DATASET CONTENT
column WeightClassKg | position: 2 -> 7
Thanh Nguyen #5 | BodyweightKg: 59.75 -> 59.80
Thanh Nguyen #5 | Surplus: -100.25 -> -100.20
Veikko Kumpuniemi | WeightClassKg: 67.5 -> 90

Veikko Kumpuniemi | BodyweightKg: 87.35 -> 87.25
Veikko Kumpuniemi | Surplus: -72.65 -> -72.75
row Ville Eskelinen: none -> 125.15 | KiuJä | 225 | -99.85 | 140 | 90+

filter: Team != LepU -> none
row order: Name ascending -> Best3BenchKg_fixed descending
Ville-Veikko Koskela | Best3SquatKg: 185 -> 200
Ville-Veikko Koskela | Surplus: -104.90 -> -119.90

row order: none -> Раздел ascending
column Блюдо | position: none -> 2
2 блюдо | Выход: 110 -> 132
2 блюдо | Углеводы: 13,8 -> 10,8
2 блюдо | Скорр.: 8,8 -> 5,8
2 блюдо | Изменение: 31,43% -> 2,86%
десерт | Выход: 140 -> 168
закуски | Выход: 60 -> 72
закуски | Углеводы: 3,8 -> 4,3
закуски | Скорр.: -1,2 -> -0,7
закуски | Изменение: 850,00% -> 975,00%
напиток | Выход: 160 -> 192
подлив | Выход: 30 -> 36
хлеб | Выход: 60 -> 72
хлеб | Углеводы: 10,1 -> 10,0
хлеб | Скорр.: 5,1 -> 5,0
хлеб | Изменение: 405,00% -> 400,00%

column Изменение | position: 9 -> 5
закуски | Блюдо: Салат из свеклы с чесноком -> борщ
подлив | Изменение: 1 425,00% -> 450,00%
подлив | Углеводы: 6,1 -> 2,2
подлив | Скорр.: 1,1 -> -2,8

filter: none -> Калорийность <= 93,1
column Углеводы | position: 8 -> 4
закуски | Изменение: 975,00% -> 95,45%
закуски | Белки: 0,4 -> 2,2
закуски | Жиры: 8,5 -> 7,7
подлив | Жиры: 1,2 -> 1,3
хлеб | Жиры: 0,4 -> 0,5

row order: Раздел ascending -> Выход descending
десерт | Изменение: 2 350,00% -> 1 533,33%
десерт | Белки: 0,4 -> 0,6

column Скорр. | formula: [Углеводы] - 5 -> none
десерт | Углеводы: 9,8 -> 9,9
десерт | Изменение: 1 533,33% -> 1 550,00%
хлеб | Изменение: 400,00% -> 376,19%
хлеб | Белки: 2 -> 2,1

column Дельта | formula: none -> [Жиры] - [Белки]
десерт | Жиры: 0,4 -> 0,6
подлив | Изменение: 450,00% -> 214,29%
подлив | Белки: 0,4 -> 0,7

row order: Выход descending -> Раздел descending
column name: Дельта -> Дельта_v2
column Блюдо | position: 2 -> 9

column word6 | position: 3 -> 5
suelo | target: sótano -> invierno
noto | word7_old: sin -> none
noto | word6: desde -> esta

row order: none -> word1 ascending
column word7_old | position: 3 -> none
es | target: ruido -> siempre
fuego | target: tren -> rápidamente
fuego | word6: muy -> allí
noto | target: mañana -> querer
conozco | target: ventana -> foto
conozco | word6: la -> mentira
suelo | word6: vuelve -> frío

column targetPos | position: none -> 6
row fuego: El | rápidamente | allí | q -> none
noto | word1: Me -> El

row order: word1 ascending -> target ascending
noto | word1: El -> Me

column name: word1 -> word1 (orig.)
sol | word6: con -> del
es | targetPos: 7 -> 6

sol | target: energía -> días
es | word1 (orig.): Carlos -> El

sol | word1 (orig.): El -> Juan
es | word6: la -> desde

WORK TASK
Of all the entries above, retype exactly the lines from the line with "хлеб | Изменение: 405,00% -> 400,00%" to the line with "десерт | Изменение: 2 350,00% -> 1 533,33%", both included, and no others.

SOLUTION FOR THIS PROBLEM
хлеб | Изменение: 405,00% -> 400,00%

column Изменение | position: 9 -> 5
закуски | Блюдо: Салат из свеклы с чесноком -> борщ
подлив | Изменение: 1 425,00% -> 450,00%
подлив | Углеводы: 6,1 -> 2,2
подлив | Скорр.: 1,1 -> -2,8

filter: none -> Калорийность <= 93,1
column Углеводы | position: 8 -> 4
закуски | Изменение: 975,00% -> 95,45%
закуски | Белки: 0,4 -> 2,2
закуски | Жиры: 8,5 -> 7,7
подлив | Жиры: 1,2 -> 1,3
хлеб | Жиры: 0,4 -> 0,5

row order: Раздел ascending -> Выход descending
десерт | Изменение: 2 350,00% -> 1 533,33%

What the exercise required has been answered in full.